To better understand how the OFETR head exploits intermediate representations, we visualized the features at the last encoder stage (e4) immediately before the OFETR head for both the single-task and multi-task models. Specifically, Figure 10 shows the L2 norm of the upsampled e4 feature vectors at each pixel for the 3D U-Net-S(e4) and 3D U-Net-M(e4) configurations over the six-day period from 1 to 6 January 2018. Each panel displays the feature-norm map as a 2D heatmap, and the white contour indicates the reference frontal mask from the ZFCFM dataset. Brighter colors denote larger feature norms, i.e., stronger activations. Columns are aligned by date across rows, so that each column directly compares the single-task (top row) and multi-task (bottom row) representations for the same day.
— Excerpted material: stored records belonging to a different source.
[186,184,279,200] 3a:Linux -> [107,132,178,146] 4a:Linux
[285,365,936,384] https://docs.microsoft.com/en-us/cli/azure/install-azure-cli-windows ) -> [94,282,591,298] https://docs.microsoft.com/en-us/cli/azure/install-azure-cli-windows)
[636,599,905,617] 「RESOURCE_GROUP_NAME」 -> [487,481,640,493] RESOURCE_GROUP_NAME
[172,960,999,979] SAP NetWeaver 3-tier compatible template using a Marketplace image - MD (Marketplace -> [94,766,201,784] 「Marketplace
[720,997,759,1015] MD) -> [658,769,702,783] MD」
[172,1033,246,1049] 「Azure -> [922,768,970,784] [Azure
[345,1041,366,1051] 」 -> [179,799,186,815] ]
From panels (a)–(f), corresponding to the single-task model, we observe a gradual decrease in activation intensity within the frontal zone over the six-day sequence. A similar temporal trend is visible in the multi-task feature maps in panels (g)–(l). In both rows, small localized bright spots appear outside the frontal contour, indicating residual responses to background gradients. In addition, the spatial distribution of activations differs systematically between the two settings. The single-task model shows stronger responses toward the lower-left segment of the front, whereas the multi-task variant distributes its activations more uniformly along the entire frontal zone. This contrast is particularly evident when comparing panels (d)–(f) with panels (j)–(l), where the multi-task model more consistently highlights the full frontal structure rather than emphasizing a single subregion. This more uniform allocation of attention along the frontal zone is also more consistent with the way the ZFCFET dataset is constructed, in which trend labels are defined over the entire frontal zone rather than a specific subsection.
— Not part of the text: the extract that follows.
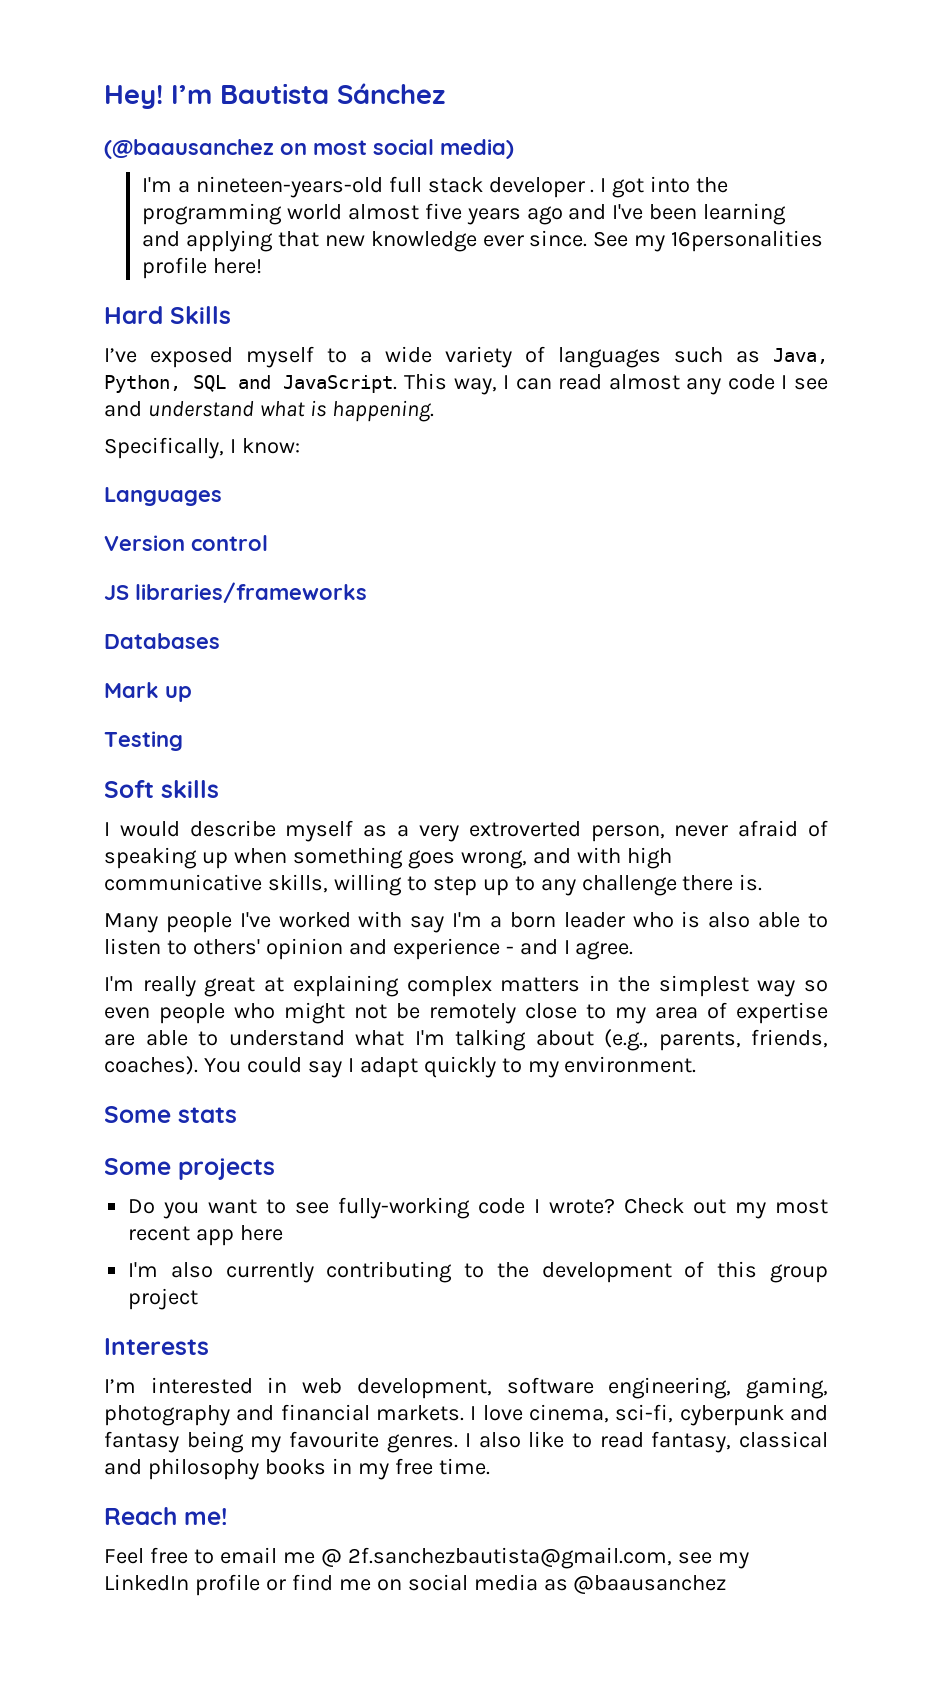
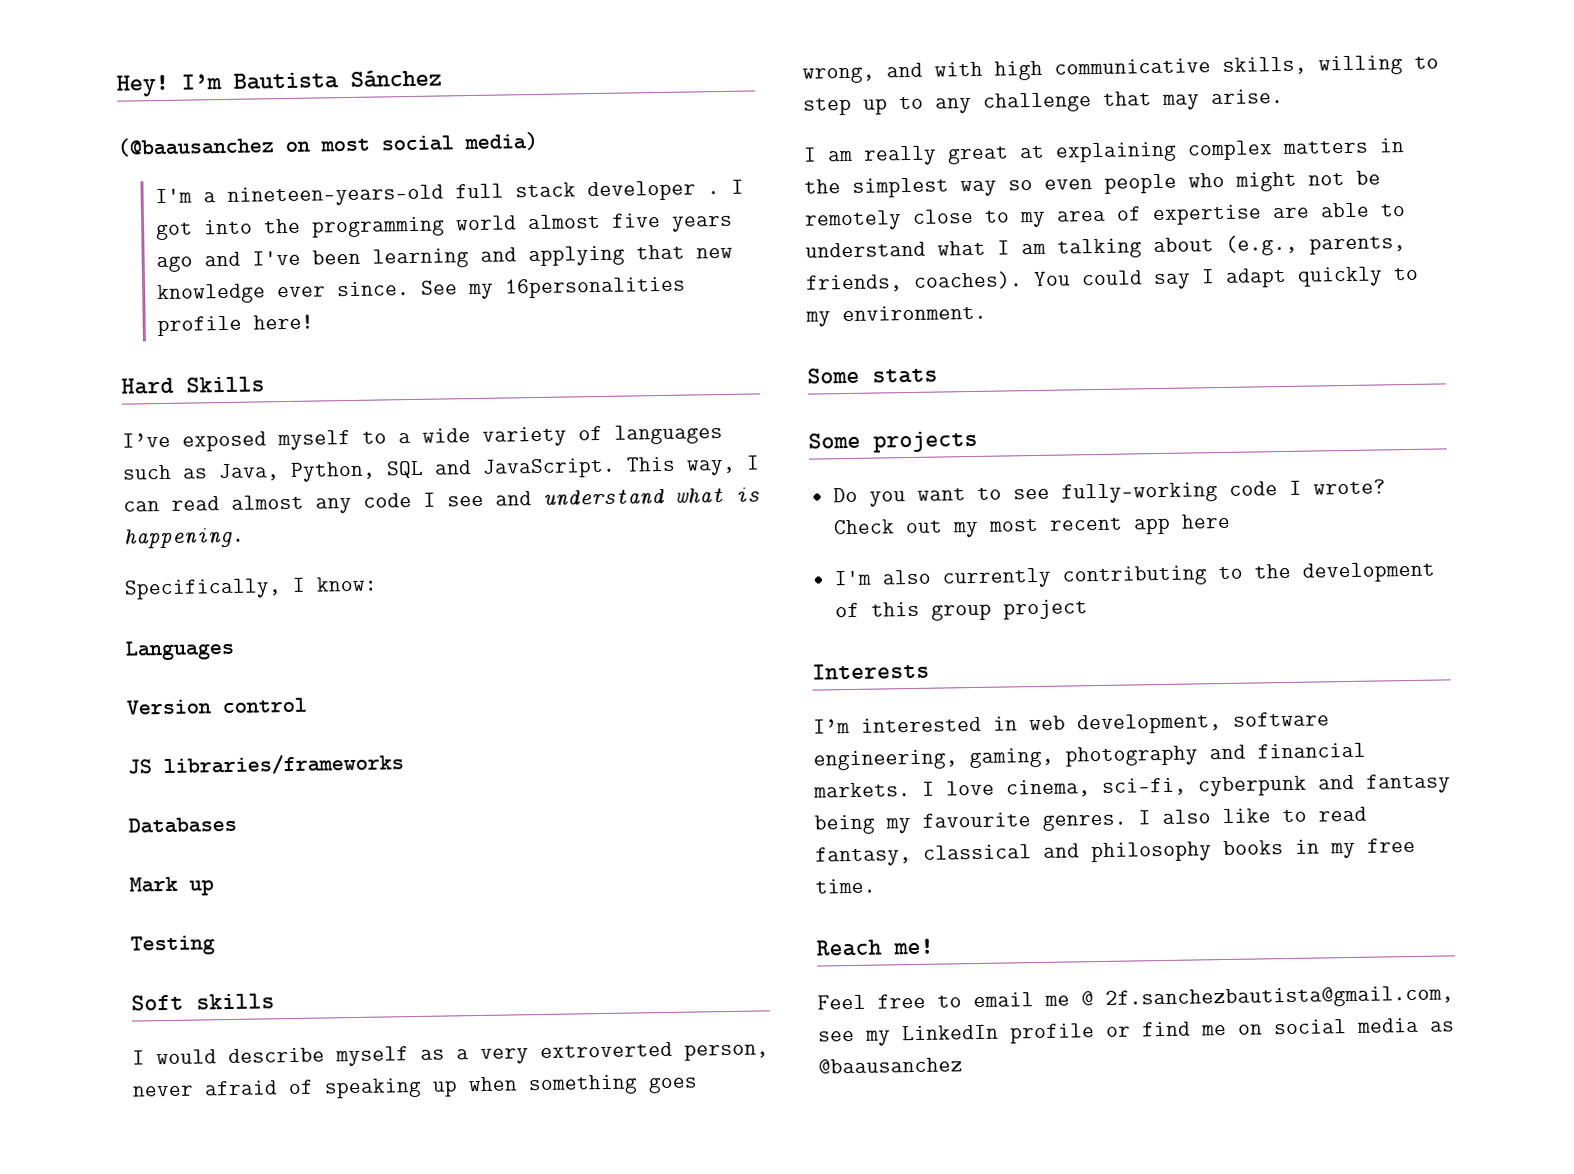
[682,874,763,891] [104,911,828,933] [104,938,634,960] [104,976,134,991] there is. // Many people I've worked with say I'm a born leader who is also able to listen to others' opinion and experience - and I agree. // I'm -> [1103,88,1284,110] [803,147,853,162] that may arise. // I am
[414,1030,445,1045] I'm -> [997,240,1046,255] I am

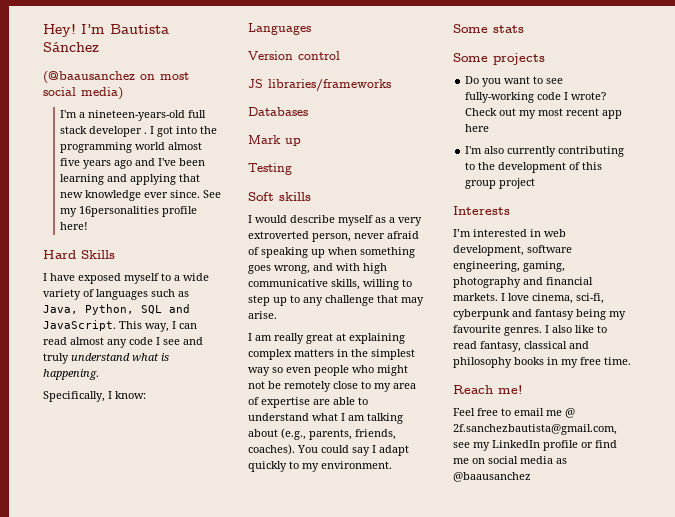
[122,432,171,448] I’ve -> [43,273,75,281] I have
(532, 498) none -> [43,353,69,364] truly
We also compare the monthly performance of different models, as shown in Figure 11. The heatmaps reveal similar month-by-month patterns across architectures, with OFD reported as mIoU and mF1 and OFETR reported as Accuracy and F1. For OFD, mIoU in (a) and mF1 in (b) consistently dip from March to May and again in September and reach their highest levels in December. This trend is shared by all OFD models. Under multi-task learning, the 3D U-Net-M rows lie slightly below the corresponding single-task 3D U-Net rows in most months, indicating a systematic loss in OFD when the backbone is shared with OFETR.
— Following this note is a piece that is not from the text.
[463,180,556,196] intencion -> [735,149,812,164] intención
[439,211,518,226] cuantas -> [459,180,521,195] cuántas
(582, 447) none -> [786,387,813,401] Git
For OFETR, Accuracy and F1 in (c) and (d) peak in March and are lowest in October. The multi-task model with the OFETR head attached at e4 improves over its single-task counterpart in most months. The gains are modest but positive in almost every month except January, July, and October, where performance is similar or slightly lower. The cascade baseline, which uses OFD masks as input, attains the highest OFETR Accuracy and F1 in the majority of months and therefore represents the most optimistic configuration when good OFD masks are available.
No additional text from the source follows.